Outliers were retained in the analysis, as no discernible clinical or biological rationale (e.g. age, ER/PR expression, lymph node status) justified their exclusion. While outlier removal is often employed to optimise machine learning model performance by refining decision boundaries and mitigating noise, its indiscriminate application risks eliminating biologically meaningful variability inherent in real-world clinical datasets [44]. Retaining these data ensures that the model is trained on a representative distribution, capturing the full spectrum of patient heterogeneity rather than overfitting to an artificially constrained dataset. Furthermore, excluding such cases may inadvertently bias the model by omitting rare but clinically significant phenotypes, ultimately compromising its generalisability and translational utility [44, 45].

Dataset partitioning and model training

Given the relatively small dataset, a 70% (train+validation)/30% (test) split ratio was implemented to optimise model learning capacity and generalisation. This partitioning strategy aims to train the model on a sufficiently large dataset while preserving an independent (not seen) test set for robust performance evaluation. To prevent class imbalance from skewing the model, stratified sampling was applied during data splitting, ensuring that the proportion of luminal A and luminal B cases remained consistent across all subsets [46].

To enhance model robustness and reduce the risk of overfitting, feature selection was performed as a preprocessing step using relative feature importance scores obtained from the random forest model [47]. RF was chosen for this task due to its ability to handle non-linear relationships, accommodate mixed feature types, and estimate variable importance directly during model training [41, 47]. This method ranks features based on how much they contribute to improving classification performance across the ensemble of decision trees. While alternative approaches to feature selection may yield somewhat different rankings, RF was selected to reflect the structure of our dataset, which includes potentially interacting polarimetric and clinical features [41, 47]. Subsequently, a five-fold cross-validation strategy (five different training-validation set combinations) was employed, whereby the 70% of the dataset was repeatedly partitioned into training and validation folds. Stratified sampling ensured class balance within each fold, and each sample contributed to both training and validation phases. This approach helps mitigate selection bias and provides a more reliable estimate of model performance under limited sample size conditions [48, 49].
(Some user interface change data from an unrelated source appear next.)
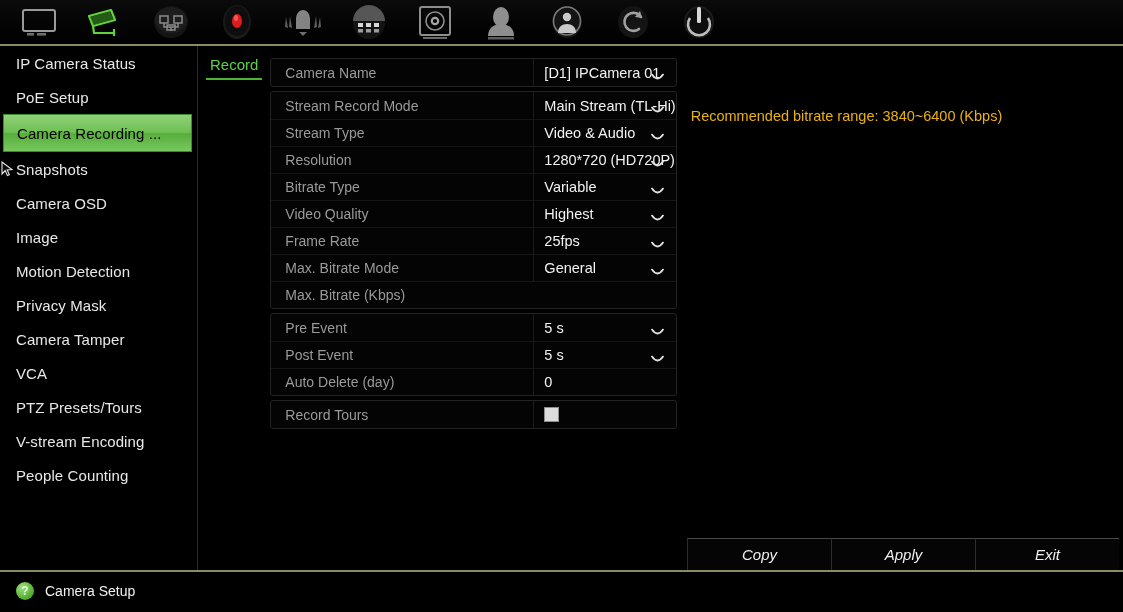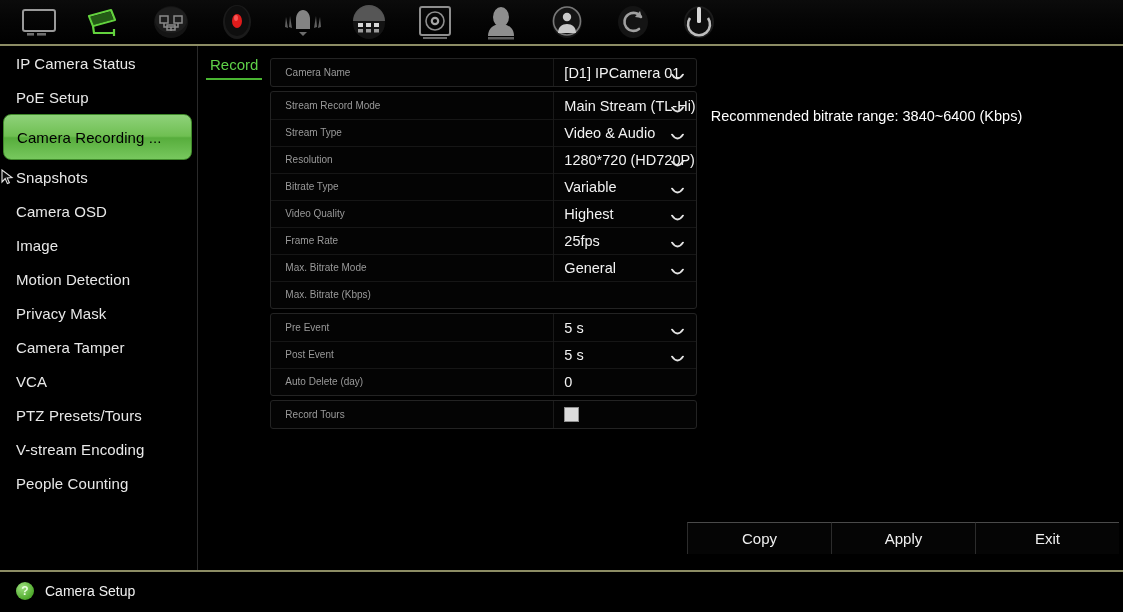"Camera Name" .row .label { font-size: 10px -> 14px }
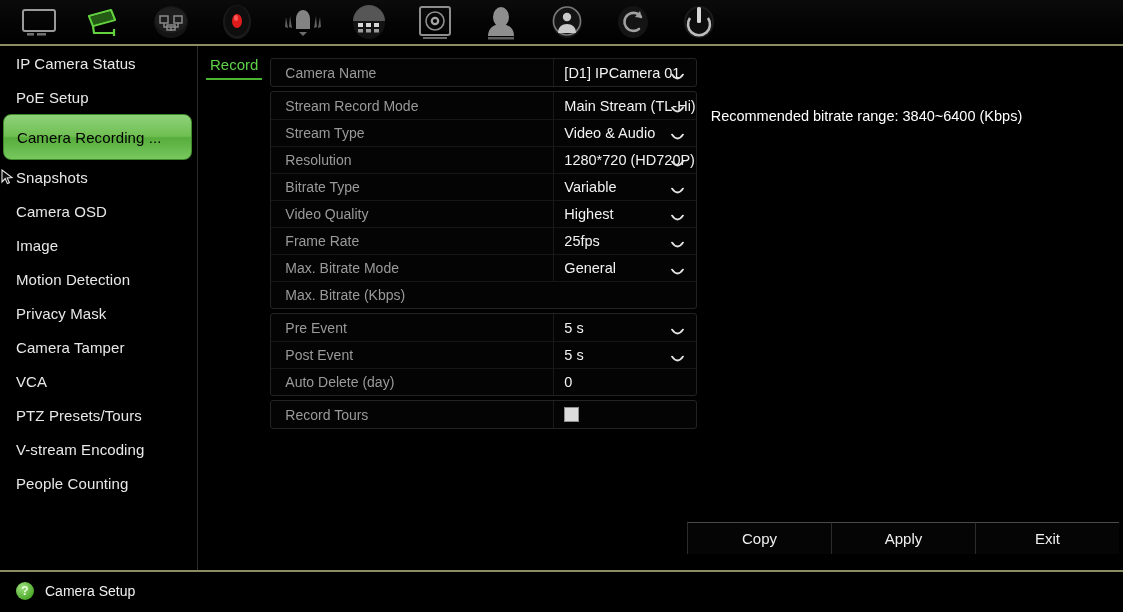"[D1] IPCamera 01" .row .valwrap { margin-left: 20px -> none }
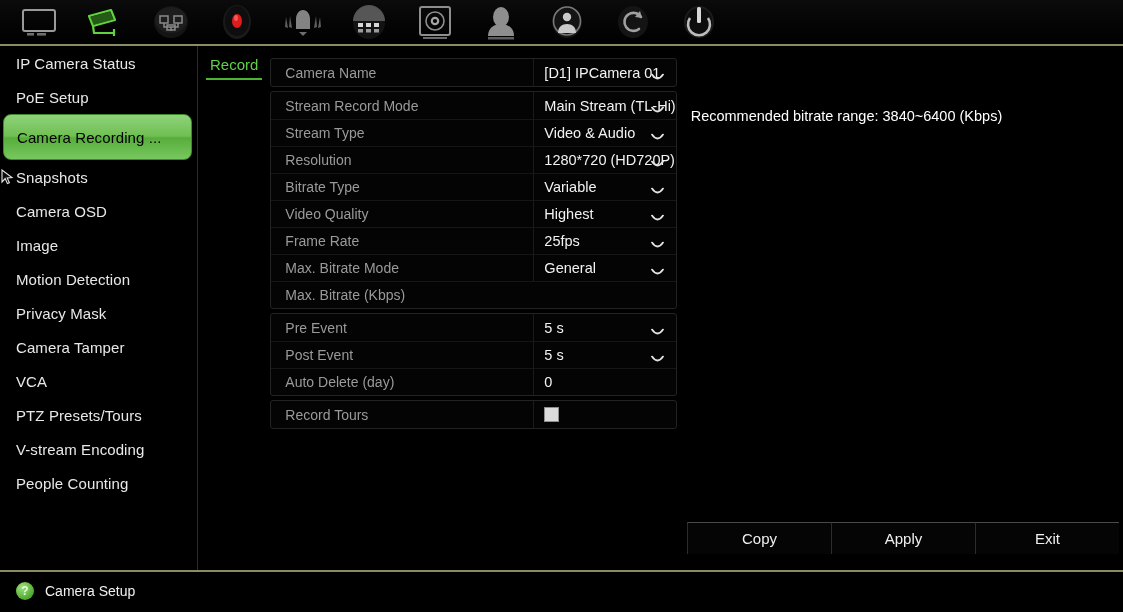"Recommended bitrate range: 3840~6400" .hint { color: #ffffff -> #eab308 }
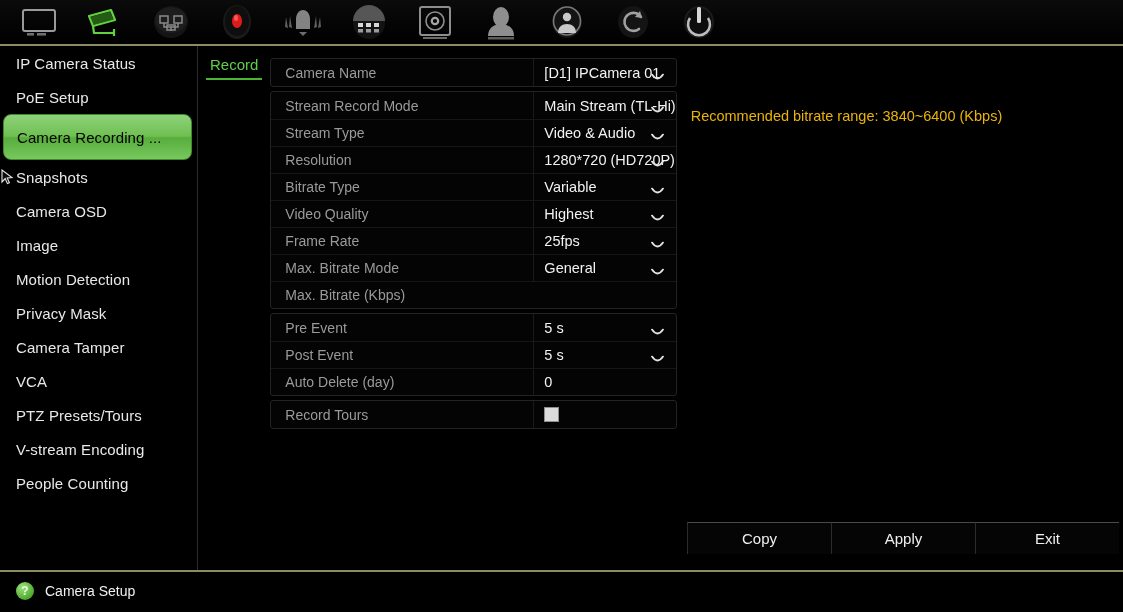"Camera Recording ..." .side-item.selected { border-radius: 8px -> 0; height: 46px -> 38px }
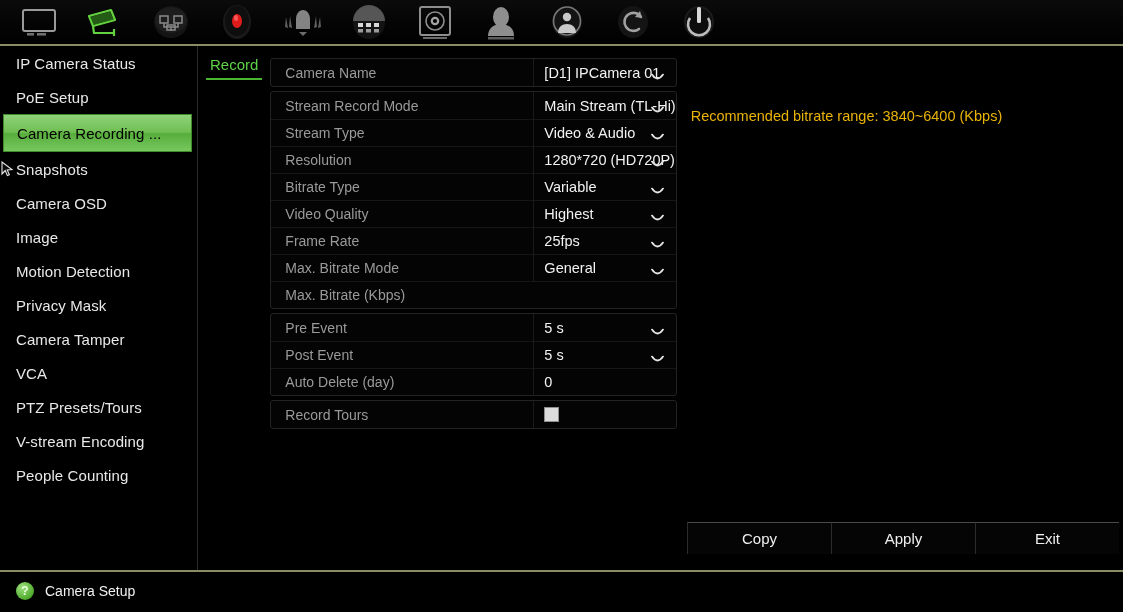"Copy" .btnbar { bottom: 16px -> 0; font-style: none -> italic }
Before final model testing, a retraining step was also conducted, where the best-performing model—selected based on training and validation results—was retrained on the combined training and validation set before being evaluated on the test (unseen data) set. This approach is widely used in machine learning, particularly in clinical datasets with limited sample sizes [50]. By incorporating additional (validation) data into the training phase, this method enhances statistical power and improves model generalisability without introducing data leakage, towards a more reliable estimate of real-world performance [50, 51].

Performance evaluation

To rigorously quantify classification performance on unseen data, a 2 × 2 confusion matrix (true subtype vs predicted subtype) was constructed. Standard classification metrics, including sensitivity, specificity, accuracy, and the area under the receiver operating curve (AUROC), were computed to provide a comprehensive evaluation of model effectiveness.